Analysis was provided by a mining website. Unlike the pseudo-analytic drivel spewed by the mainstream media concerning commodity markets; this featured long-term, hard data and cogent reasoning – versus the short-term trivia, empty rhetoric, and fear-mongering we generally get from the Corporate Media.
Specifically, the article noted that recycling in the platinum market had quadrupled over the last decade. Compounding that bearish supply factor, industrial demand has softened considerably, and even jewelry demand has been shown to be more price-sensitive than previously thought.
The combination of these factors has meant that platinum inventories are abundant, and with weak supply/demand fundamentals and abundant inventories, prices have floundered; with the price of platinum now trading below the price of gold (a very unusual situation).
With a concrete example illustrating both supply/demand fundamentals and how markets are supposed to respond to those fundamentals; the extreme/serial manipulation of the silver market appears even more blatant in comparison. Now let’s look at the “fundamentals” in the silver market.
We can begin by looking at the absurdly low, current price of silver. This artificial/suppressed/manipulated price can be illustrated in several different ways. Relative to the price of gold, silver is priced at less than 1/3 of its historical average.
During the nearly 5,000 years in which humanity has been mining/refining gold and silver; the gold/silver price ratio has averaged roughly 15:1. Yet currently (and through all the recent decades of silver manipulation) this ratio has been depressed to 50:1 (or lower).
We know that this is a case of silver being under-priced rather than gold being over-priced through simply examining the supply-side of the gold and silver markets: the miners. Gold and silver miners are experiencing their second “depression” in five years – as the radical under-pricing of silver and gold has made it difficult for established miners to raise capital, and nearly impossible for the junior exploration companies who are the life-blood of the mining industry.
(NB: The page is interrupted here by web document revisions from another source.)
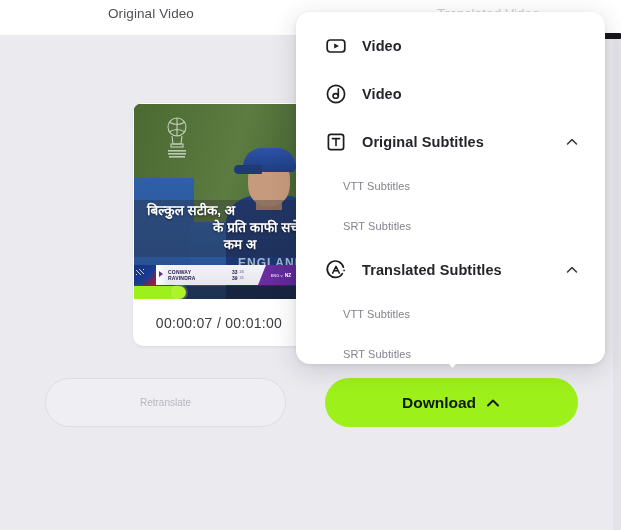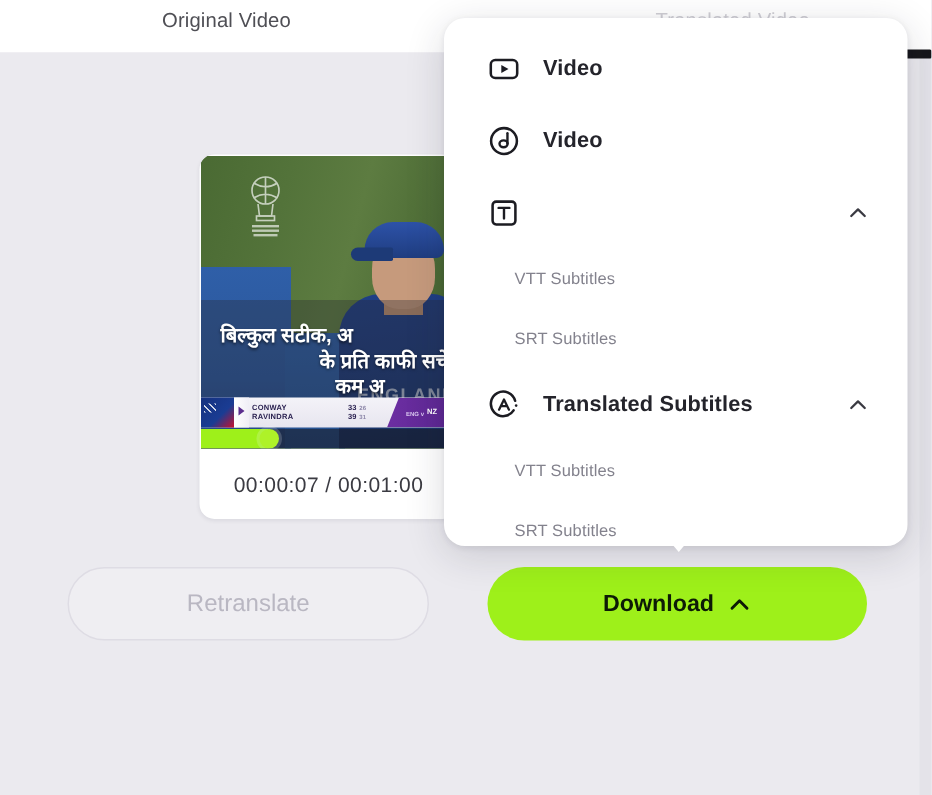"Original Subtitles" span.menu-label { html: none -> <span>Original Subtitles</span> }
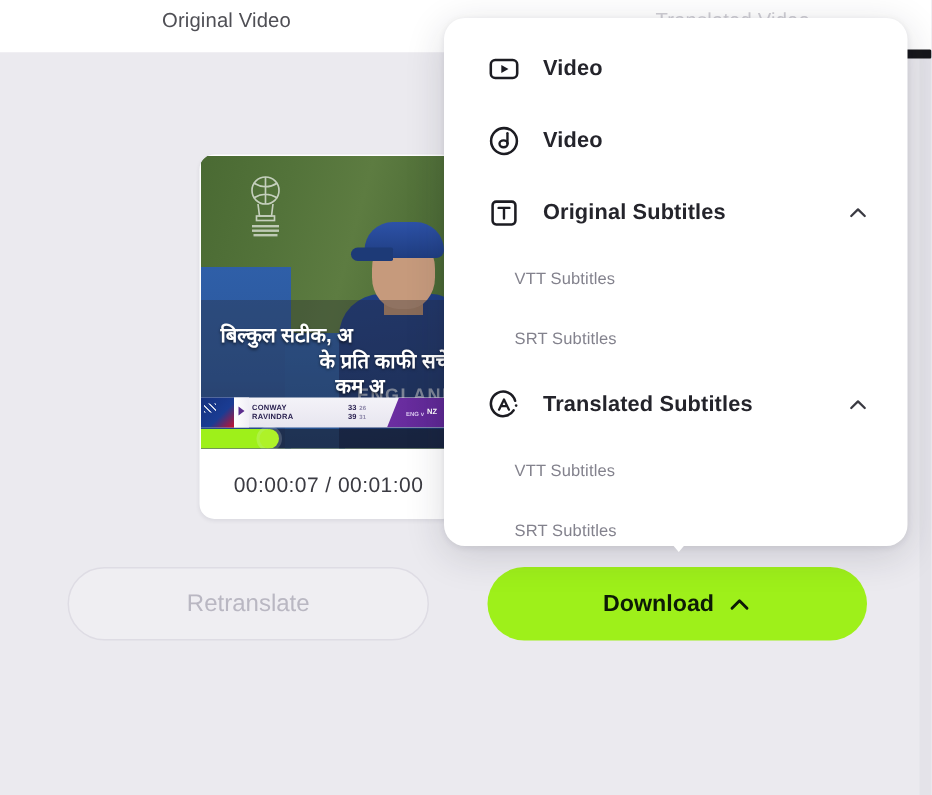"बिल्कुल सटीक, अ" #subtitle-line1 { margin-top: 13px -> none }
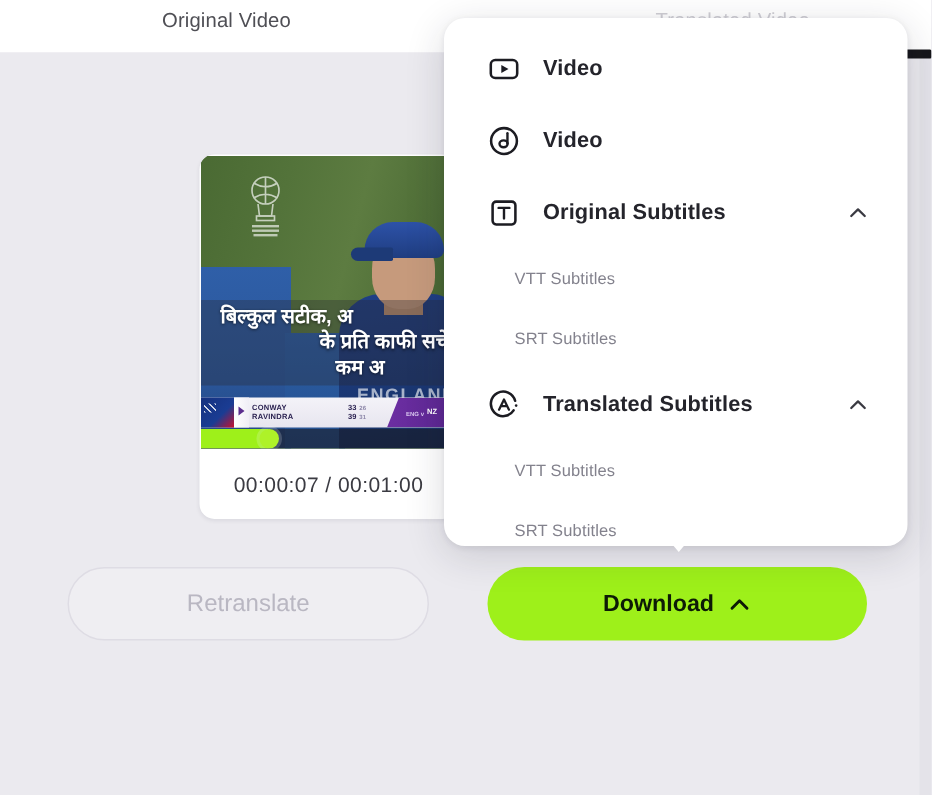"Retranslate" #retranslate-button { font-size: 16px -> 10px }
Indeed, silver mining is so severely depressed that despite a six-fold increase in the price of silver over the last decade most of the world’s silver is still produced as a secondary byproductof other mining – while bankrupted silver mines remain shuttered all over the world, and new projects are extremely slow to develop.
Further proof of the suppressed/manipulated price of silver comes from the collapse of inventories, where global inventories plummeted by more than 90% over just 15 years (from 1990 – 2005). Despite the collapse in inventories, the six-fold increase in the price of silver has barely registered any reaction at all on the supply side, where mine-supply limps higher at an anemic rate of about 2% per year.
This is yet more proof of silver price-manipulation, as with any/every commodity market where prices are free to respond to supply/demand fundamentals, we would see prices rise to whatever level was necessary to fuel new supply and discourage consumption – until supply/demand equilibrium is reached. This is the literal definition of a “free market”, something which most of us have never seen in the silver market during our entire life-span.
This brings us to recycling. Here a comparison of the silver market and the platinum market is highly instructive given the many, close similarities between the two markets. Both silver and platinum possess an abundance of superb chemical/metallurgical properties. Both are used in many high-tech industrial applications. And both tend to be used in small quantities in those applications.
Here the similarities end. As already noted, platinum recycling has quadrupled over the past decade, despite the price of platinum having merely doubled over that time-span. In our inflation-ravaged economies, the price of platinum has under-performed versus most other commodities.
In the silver market, those parameters are totally reversed. Despite the six-fold increase in the price of silver over that same time-span, silver recycling has remained essentially flat. The least-worst source for supply/demand data on the silver market is the Silver Institute. Silver-recycling is currently such a minor factor in the supply/demand picture that it doesn’t even record recycling data as a category unto itself.
Instead, silver-recycling is subsumed by the category of “old silver scrap” sales, which primarily consists of ordinary people pawning their sterling silver tableware and tea services. Yet even when we combine the pawning and actual “recycling” of silver into a single category, we see an anemic rise of little more than 25% while the price of silver increased 600%.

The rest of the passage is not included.